After two years immersed in the virtual world  teaching, researching and connecting online — scholars are taking stock of the good, the bad and the ugly when it comes to life in the Information Age.

Which is which, and how much is too much?

UC Santa Barbara’s Interdisciplinary Humanities Center (IHC) will embark on a deep dive into diverse aspects of the media-saturated moment in its 2022–23 public events series, Too Much Information.

“As we transition from a period characterized by a retreat from shared public physical spaces, face-to-face communication, and on-site learning, it seems crucial to consider the impact of our virtual life upon how we understand what constitutes legitimate knowledge,” said IHC Director Susan Derwin.

“The humanities are instrumental in teaching the skills for discernment and discrimination of fact and fiction along with the legitimacy and utility of information,” she said.

The humanities are where analytical and critical thinking skills come to bear, she continued, on how we manage the countless sources of information and misinformation to which we are exposed.

“There is a tremendous power in the internet, which has mobilized political and social movements, helped protect national security and more,” Derwin noted.

But the deluge of information also has a flip side. Not all voices and communities are given the same high-speed dissemination, visibility and space, and Derwin said she hopes to flesh that out in the series as well.

Some of the talks will examine spaces where lack of access to the internet, as is the case for people who are incarcerated, serves to perpetuate inequities and abuses of individual rights, Derwin noted.  

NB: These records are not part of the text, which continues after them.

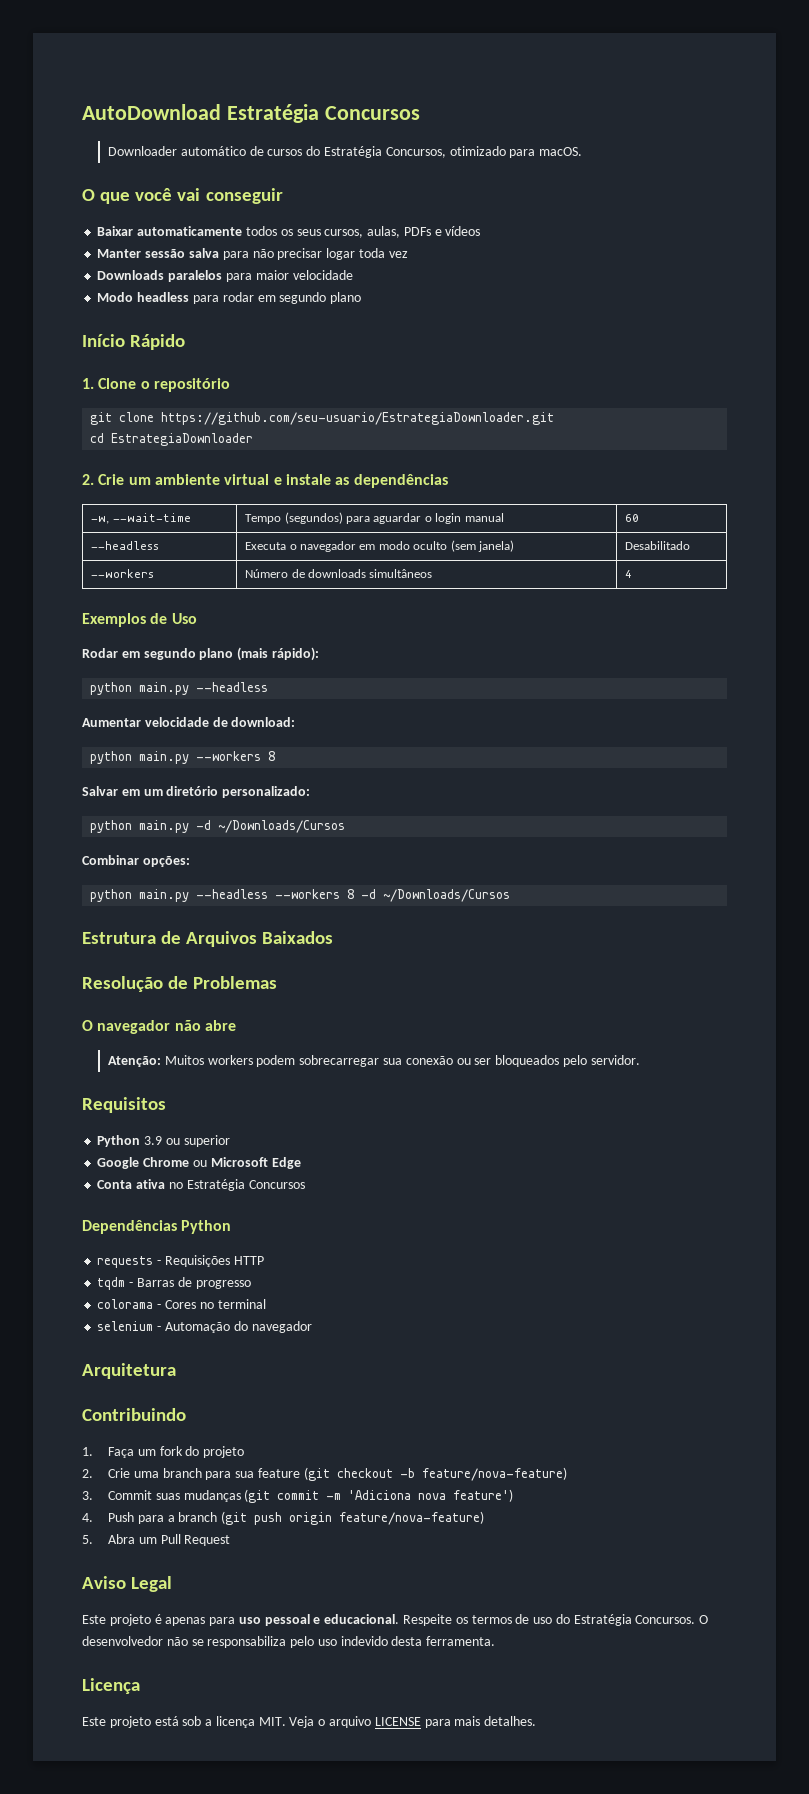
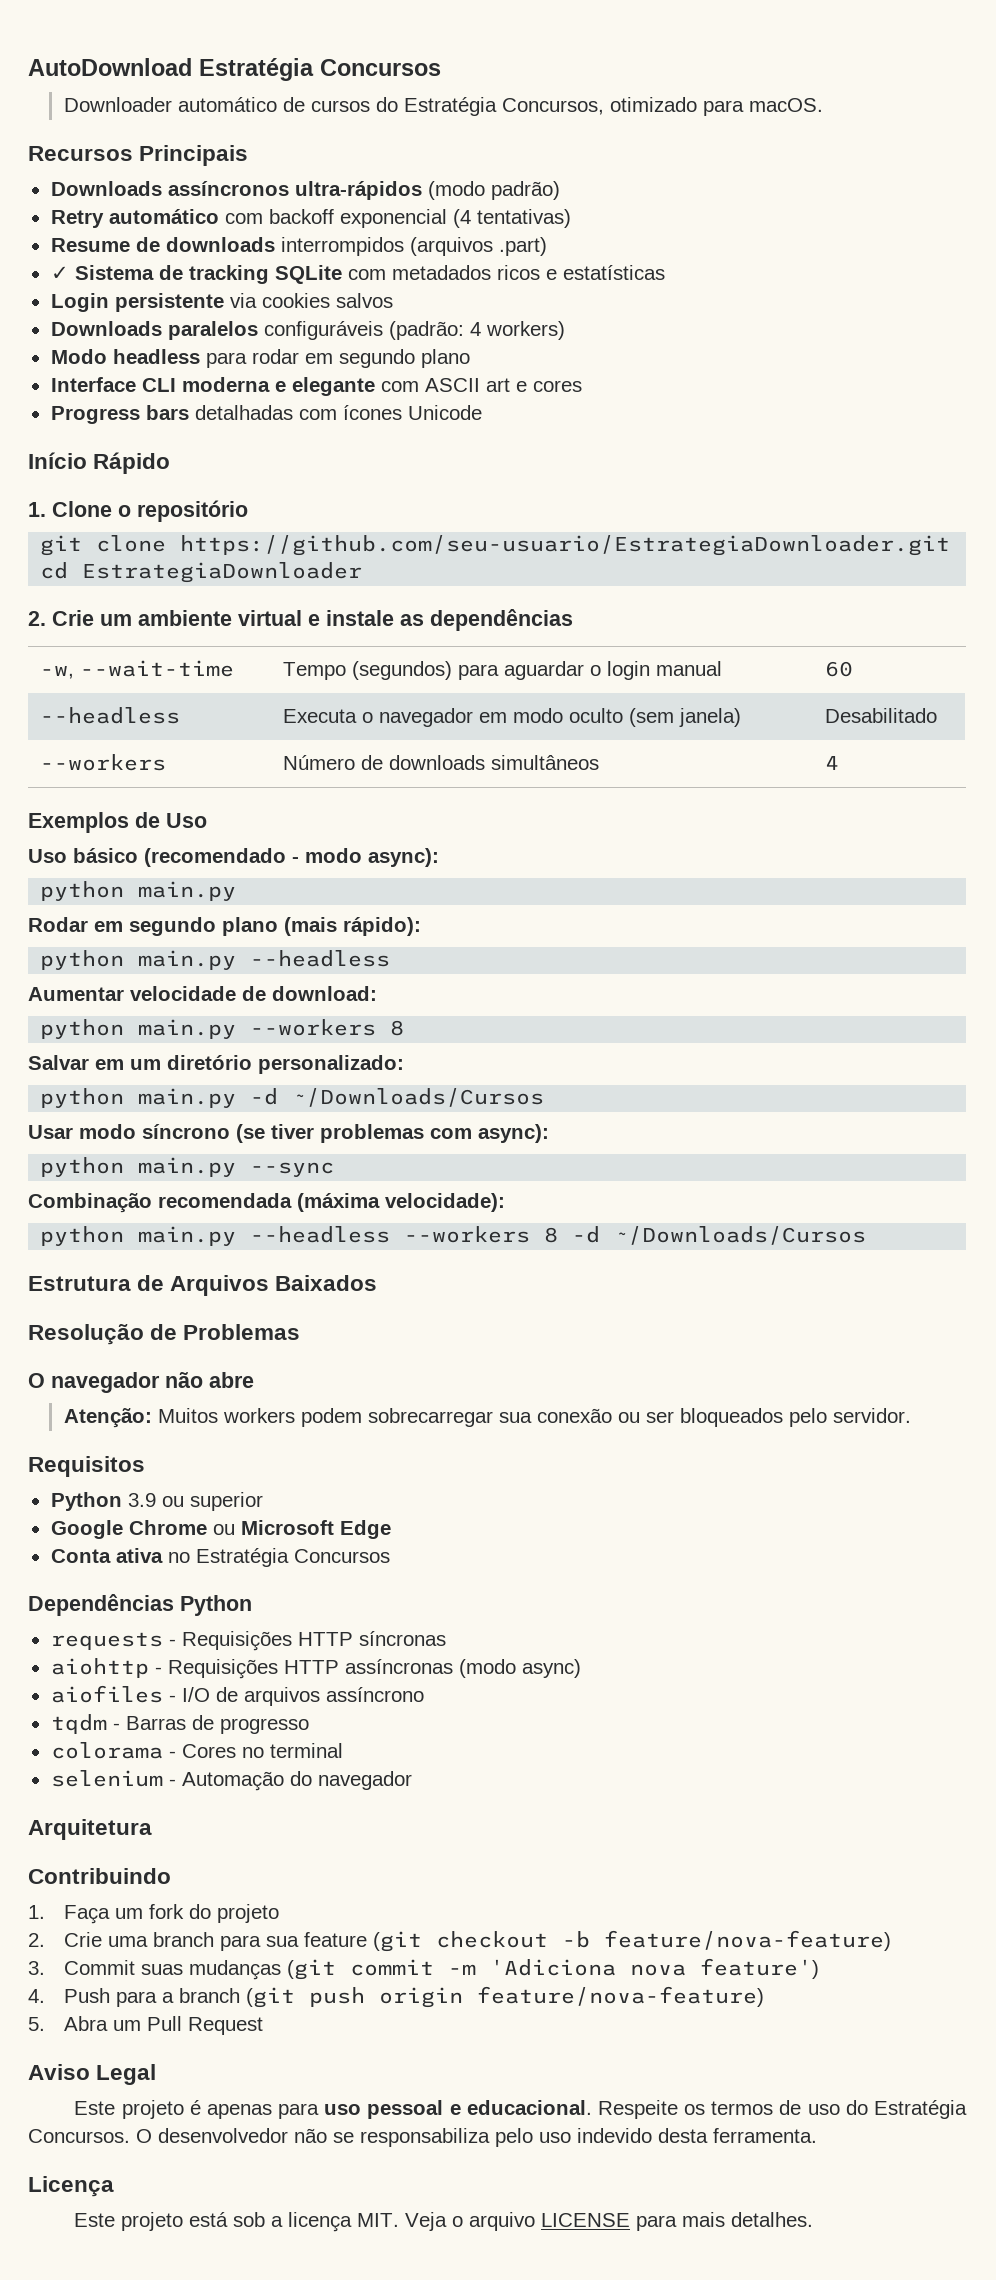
- O que você vai conseguir
- Baixar automaticamente todos os seus cursos, aulas, PDFs e vídeos
- Manter sessão salva para não precisar logar toda vez
- Downloads paralelos para maior velocidade
+ Recursos Principais
+ Downloads assíncronos ultra-rápidos (modo padrão)
+ Retry automático com backoff exponencial (4 tentativas)
+ Resume de downloads interrompidos (arquivos .part)
+ ✓ Sistema de tracking SQLite com metadados ricos e estatísticas
+ Login persistente via cookies salvos
+ Downloads paralelos configuráveis (padrão: 4 workers)
+ Interface CLI moderna e elegante com ASCII art e cores
+ Progress bars detalhadas com ícones Unicode
+ Uso básico (recomendado - modo async):
+ python main.py
- Combinar opções:
+ Usar modo síncrono (se tiver problemas com async):
+ python main.py --sync
+ Combinação recomendada (máxima velocidade):
- requests - Requisições HTTP
+ requests - Requisições HTTP síncronas
+ aiohttp - Requisições HTTP assíncronas (modo async)
+ aiofiles - I/O de arquivos assíncrono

The year-long program kicked off Oct. 6, with Wolf Kittler exploring the history of information in his talk, Too Much or Too Little? Kittler, a professor in the Germanic and Slavic studies department, discussed the history of our relationship to information, and how the abundance of information available today is both too little and too much.

“People have always used technology and materials to store and transmit information, whether it was rock, paper, magnetic tape or silicon chips, and so on,” Kittler said. “It’s about this long history that started in the second millennium before our time and continues through time until we arrive at Google.”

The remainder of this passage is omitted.